• _Action item_: Identify the line that contains "[166,416,210,429] % Add" in the material. Output it and every line after it, unchanged, through the end.
--- --- ---
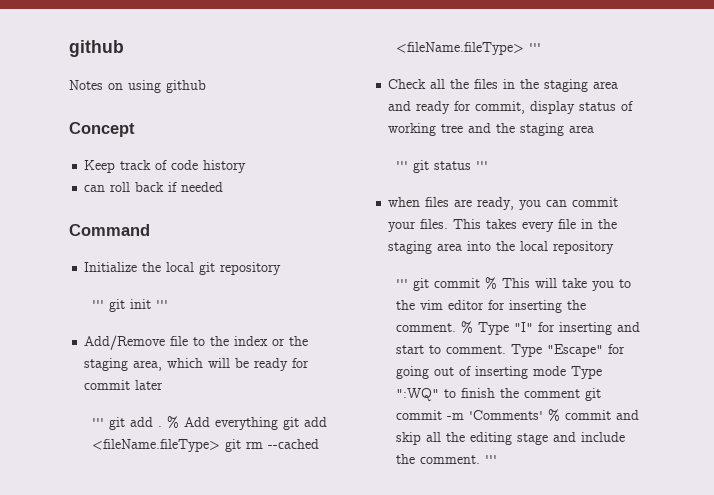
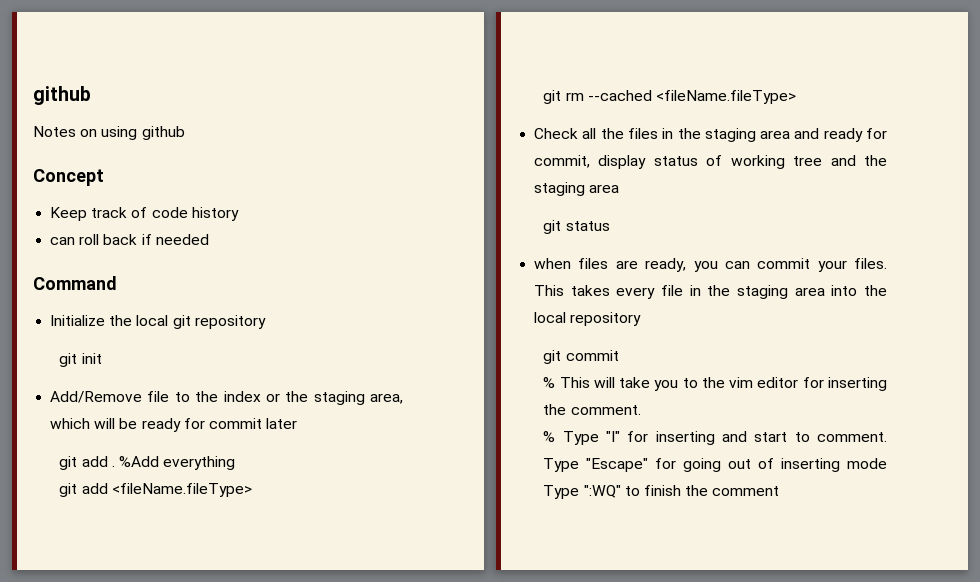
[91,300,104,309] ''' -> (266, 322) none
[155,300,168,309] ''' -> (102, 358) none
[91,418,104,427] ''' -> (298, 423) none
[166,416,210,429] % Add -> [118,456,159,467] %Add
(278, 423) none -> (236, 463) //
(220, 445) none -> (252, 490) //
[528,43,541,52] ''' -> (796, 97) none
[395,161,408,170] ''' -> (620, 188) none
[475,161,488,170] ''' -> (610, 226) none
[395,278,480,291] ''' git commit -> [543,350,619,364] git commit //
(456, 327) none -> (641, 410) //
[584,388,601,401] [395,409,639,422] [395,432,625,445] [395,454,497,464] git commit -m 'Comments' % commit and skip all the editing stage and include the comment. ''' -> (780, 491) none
--- --- ---
• _Problem solution_:
[166,416,210,429] % Add -> [118,456,159,467] %Add
(278, 423) none -> (236, 463) //
(220, 445) none -> (252, 490) //
[528,43,541,52] ''' -> (796, 97) none
[395,161,408,170] ''' -> (620, 188) none
[475,161,488,170] ''' -> (610, 226) none
[395,278,480,291] ''' git commit -> [543,350,619,364] git commit //
(456, 327) none -> (641, 410) //
[584,388,601,401] [395,409,639,422] [395,432,625,445] [395,454,497,464] git commit -m 'Comments' % commit and skip all the editing stage and include the comment. ''' -> (780, 491) none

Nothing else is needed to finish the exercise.